- Task directions
Set down, please, without alteration, the lines of the entries below from the first through the one containing "[20,550,28,570] 3 -> [28,1195,48,1239] 0".

-------------------------

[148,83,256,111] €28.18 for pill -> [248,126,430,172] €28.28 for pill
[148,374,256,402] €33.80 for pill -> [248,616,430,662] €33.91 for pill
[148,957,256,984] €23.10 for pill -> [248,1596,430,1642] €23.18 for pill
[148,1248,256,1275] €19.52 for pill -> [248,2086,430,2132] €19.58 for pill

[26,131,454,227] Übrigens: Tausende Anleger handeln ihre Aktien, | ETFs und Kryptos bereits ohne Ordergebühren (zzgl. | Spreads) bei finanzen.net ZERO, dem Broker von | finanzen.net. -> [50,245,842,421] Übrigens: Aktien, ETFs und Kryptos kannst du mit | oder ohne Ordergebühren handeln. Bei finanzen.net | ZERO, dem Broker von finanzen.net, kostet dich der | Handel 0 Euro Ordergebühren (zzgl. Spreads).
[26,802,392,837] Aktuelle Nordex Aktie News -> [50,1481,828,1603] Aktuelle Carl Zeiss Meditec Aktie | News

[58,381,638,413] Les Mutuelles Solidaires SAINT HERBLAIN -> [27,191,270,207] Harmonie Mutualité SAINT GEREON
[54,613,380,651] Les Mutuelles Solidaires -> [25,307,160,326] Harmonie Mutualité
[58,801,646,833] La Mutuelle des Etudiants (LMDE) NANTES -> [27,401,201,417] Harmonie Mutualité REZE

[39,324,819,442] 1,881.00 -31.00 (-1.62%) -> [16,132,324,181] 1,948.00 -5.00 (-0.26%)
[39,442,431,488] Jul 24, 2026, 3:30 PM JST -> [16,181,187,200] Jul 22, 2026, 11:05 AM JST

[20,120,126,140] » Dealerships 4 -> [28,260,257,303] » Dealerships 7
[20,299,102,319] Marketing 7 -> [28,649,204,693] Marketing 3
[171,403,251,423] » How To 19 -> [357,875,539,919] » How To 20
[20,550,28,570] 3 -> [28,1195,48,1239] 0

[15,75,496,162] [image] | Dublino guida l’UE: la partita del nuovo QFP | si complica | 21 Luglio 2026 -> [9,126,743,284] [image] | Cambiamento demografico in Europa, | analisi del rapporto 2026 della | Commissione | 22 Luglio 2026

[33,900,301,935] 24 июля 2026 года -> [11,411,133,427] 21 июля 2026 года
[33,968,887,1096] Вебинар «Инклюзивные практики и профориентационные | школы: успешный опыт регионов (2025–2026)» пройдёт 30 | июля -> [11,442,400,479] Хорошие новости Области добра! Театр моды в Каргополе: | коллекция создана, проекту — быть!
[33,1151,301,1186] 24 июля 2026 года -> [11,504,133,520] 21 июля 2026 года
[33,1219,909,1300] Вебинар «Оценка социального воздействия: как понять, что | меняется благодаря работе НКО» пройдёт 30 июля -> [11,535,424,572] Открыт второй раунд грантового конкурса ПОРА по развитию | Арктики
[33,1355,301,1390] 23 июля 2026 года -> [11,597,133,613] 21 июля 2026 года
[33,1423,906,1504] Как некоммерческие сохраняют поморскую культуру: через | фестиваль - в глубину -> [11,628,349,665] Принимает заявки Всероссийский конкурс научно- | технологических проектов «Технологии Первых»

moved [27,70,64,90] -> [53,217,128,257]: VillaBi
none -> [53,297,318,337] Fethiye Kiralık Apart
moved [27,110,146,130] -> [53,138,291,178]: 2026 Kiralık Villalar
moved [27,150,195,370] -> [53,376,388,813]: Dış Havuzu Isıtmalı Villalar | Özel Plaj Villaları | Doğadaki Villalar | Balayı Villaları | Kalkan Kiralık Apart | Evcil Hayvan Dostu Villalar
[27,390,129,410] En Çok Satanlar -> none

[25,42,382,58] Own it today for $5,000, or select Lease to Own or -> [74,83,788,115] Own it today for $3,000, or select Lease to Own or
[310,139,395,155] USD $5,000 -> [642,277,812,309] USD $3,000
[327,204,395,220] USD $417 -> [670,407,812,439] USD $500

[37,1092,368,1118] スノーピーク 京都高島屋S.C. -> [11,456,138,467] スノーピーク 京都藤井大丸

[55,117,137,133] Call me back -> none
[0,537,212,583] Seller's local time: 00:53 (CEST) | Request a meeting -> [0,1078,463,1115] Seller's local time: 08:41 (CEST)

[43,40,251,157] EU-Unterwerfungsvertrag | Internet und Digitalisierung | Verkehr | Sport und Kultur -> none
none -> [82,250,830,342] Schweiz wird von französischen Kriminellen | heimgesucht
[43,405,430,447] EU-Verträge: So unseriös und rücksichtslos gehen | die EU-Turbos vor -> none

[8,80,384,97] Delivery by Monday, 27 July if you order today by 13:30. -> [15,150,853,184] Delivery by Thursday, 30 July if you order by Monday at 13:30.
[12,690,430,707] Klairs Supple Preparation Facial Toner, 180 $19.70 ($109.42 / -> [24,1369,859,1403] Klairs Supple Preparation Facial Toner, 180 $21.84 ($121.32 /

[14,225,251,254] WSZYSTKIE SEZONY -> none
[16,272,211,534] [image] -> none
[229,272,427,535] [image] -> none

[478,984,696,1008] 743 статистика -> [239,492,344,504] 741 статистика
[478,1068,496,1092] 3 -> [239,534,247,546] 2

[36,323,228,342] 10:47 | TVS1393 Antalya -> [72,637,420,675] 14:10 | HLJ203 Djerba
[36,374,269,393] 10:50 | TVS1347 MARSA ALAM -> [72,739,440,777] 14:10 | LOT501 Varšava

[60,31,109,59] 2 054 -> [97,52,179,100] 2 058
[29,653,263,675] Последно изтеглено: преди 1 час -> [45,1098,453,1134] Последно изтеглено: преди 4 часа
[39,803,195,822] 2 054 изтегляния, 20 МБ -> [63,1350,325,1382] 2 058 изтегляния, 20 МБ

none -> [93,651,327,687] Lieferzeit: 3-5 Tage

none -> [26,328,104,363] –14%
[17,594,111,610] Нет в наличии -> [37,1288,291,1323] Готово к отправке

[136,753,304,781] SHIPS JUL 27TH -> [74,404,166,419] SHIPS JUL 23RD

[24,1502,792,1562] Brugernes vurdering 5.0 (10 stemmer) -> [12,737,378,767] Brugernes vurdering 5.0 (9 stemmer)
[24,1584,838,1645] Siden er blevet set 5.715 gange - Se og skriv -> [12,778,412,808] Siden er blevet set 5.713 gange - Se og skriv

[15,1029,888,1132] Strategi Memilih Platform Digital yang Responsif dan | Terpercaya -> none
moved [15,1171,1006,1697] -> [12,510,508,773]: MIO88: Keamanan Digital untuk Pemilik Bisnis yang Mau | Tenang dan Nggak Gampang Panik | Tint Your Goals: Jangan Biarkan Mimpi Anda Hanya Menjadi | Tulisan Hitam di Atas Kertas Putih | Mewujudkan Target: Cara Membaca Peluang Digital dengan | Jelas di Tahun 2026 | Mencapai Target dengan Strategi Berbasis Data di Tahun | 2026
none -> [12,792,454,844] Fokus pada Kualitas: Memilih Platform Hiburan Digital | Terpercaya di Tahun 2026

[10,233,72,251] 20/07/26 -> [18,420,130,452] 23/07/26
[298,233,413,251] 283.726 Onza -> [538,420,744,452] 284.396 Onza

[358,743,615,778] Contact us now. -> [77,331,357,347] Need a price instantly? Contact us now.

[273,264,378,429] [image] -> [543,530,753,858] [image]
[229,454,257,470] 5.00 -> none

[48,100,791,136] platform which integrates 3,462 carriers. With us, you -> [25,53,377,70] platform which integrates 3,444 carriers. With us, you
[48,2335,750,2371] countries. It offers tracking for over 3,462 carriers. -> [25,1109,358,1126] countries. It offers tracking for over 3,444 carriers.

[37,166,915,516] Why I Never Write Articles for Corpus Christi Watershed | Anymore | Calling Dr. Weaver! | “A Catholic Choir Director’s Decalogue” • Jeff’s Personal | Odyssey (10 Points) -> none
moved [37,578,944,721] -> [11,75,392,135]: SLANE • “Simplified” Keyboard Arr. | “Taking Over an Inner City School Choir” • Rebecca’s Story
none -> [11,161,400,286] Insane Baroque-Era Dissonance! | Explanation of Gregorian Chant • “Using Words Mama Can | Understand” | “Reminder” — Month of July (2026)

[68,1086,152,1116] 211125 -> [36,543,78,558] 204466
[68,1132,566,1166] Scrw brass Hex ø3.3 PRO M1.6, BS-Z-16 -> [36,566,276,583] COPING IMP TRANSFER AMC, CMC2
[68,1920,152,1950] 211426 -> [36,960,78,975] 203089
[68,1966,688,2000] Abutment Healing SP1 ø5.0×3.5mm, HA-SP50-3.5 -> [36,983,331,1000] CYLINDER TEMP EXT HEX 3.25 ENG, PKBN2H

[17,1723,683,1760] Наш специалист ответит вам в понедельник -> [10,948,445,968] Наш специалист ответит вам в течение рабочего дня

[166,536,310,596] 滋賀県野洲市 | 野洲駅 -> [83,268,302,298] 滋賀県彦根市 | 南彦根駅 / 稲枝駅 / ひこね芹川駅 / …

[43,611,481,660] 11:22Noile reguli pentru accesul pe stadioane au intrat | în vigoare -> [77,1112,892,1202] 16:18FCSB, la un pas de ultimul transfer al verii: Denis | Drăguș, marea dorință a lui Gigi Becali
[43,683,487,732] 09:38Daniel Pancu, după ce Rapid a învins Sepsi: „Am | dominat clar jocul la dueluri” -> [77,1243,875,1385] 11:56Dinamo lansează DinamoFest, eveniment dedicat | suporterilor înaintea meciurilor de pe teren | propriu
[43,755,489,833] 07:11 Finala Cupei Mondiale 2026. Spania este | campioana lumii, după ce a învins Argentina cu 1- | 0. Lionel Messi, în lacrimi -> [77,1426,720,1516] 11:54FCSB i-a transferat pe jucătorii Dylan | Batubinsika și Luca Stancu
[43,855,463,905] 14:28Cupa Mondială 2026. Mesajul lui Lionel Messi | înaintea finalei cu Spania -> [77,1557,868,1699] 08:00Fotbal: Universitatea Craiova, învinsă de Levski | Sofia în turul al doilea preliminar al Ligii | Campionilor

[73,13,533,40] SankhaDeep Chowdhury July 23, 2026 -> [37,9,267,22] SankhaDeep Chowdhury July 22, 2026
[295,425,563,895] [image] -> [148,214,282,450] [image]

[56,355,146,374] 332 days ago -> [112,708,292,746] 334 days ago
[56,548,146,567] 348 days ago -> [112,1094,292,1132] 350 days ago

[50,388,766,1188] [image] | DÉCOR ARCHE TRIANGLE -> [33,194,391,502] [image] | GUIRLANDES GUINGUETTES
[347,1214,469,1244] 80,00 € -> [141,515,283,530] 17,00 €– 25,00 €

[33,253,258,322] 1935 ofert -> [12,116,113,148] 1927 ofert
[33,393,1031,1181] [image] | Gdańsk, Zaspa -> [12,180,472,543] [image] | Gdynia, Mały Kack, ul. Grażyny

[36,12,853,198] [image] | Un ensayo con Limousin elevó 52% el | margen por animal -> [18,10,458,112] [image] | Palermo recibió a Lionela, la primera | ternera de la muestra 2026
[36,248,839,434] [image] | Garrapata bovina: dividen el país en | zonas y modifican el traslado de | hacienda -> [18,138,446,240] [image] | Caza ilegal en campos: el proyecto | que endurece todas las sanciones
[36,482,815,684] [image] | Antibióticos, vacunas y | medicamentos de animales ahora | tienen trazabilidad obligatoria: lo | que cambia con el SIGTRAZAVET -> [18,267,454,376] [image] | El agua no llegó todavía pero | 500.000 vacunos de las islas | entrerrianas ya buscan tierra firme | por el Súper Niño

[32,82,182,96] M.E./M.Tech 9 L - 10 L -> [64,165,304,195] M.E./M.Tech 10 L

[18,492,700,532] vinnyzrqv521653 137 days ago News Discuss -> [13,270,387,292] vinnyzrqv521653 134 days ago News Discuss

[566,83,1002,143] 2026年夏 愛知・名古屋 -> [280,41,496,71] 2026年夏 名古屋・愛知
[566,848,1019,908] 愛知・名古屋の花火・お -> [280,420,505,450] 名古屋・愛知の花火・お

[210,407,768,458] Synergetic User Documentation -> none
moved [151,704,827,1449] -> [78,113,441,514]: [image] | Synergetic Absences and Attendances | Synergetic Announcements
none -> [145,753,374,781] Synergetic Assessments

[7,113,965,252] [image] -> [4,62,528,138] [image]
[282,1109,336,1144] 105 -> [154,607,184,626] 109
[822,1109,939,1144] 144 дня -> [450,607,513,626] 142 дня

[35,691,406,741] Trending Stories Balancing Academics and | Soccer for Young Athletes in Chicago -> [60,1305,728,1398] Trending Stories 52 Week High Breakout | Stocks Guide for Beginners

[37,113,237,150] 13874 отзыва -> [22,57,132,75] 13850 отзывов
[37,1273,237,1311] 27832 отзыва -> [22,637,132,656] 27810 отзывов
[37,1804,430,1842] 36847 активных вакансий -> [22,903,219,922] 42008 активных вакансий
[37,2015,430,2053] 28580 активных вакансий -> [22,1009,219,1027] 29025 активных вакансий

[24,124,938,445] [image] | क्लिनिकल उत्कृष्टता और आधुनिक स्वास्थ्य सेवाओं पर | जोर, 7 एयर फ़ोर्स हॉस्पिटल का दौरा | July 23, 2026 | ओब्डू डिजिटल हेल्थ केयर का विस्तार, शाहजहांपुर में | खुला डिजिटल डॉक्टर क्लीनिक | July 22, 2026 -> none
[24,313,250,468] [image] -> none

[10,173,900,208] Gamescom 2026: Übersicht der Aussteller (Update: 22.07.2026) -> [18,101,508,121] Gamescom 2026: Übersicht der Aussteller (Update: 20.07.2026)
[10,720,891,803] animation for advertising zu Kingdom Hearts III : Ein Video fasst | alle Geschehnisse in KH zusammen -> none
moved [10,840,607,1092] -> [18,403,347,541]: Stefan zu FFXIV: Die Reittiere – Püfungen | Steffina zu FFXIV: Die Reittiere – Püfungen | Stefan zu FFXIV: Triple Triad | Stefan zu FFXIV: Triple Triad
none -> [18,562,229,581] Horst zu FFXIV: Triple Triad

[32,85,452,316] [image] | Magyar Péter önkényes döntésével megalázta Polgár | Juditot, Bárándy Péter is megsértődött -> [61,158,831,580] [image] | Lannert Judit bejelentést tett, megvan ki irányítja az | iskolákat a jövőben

-------------------------

- Your response
[148,83,256,111] €28.18 for pill -> [248,126,430,172] €28.28 for pill
[148,374,256,402] €33.80 for pill -> [248,616,430,662] €33.91 for pill
[148,957,256,984] €23.10 for pill -> [248,1596,430,1642] €23.18 for pill
[148,1248,256,1275] €19.52 for pill -> [248,2086,430,2132] €19.58 for pill

[26,131,454,227] Übrigens: Tausende Anleger handeln ihre Aktien, | ETFs und Kryptos bereits ohne Ordergebühren (zzgl. | Spreads) bei finanzen.net ZERO, dem Broker von | finanzen.net. -> [50,245,842,421] Übrigens: Aktien, ETFs und Kryptos kannst du mit | oder ohne Ordergebühren handeln. Bei finanzen.net | ZERO, dem Broker von finanzen.net, kostet dich der | Handel 0 Euro Ordergebühren (zzgl. Spreads).
[26,802,392,837] Aktuelle Nordex Aktie News -> [50,1481,828,1603] Aktuelle Carl Zeiss Meditec Aktie | News

[58,381,638,413] Les Mutuelles Solidaires SAINT HERBLAIN -> [27,191,270,207] Harmonie Mutualité SAINT GEREON
[54,613,380,651] Les Mutuelles Solidaires -> [25,307,160,326] Harmonie Mutualité
[58,801,646,833] La Mutuelle des Etudiants (LMDE) NANTES -> [27,401,201,417] Harmonie Mutualité REZE

[39,324,819,442] 1,881.00 -31.00 (-1.62%) -> [16,132,324,181] 1,948.00 -5.00 (-0.26%)
[39,442,431,488] Jul 24, 2026, 3:30 PM JST -> [16,181,187,200] Jul 22, 2026, 11:05 AM JST

[20,120,126,140] » Dealerships 4 -> [28,260,257,303] » Dealerships 7
[20,299,102,319] Marketing 7 -> [28,649,204,693] Marketing 3
[171,403,251,423] » How To 19 -> [357,875,539,919] » How To 20
[20,550,28,570] 3 -> [28,1195,48,1239] 0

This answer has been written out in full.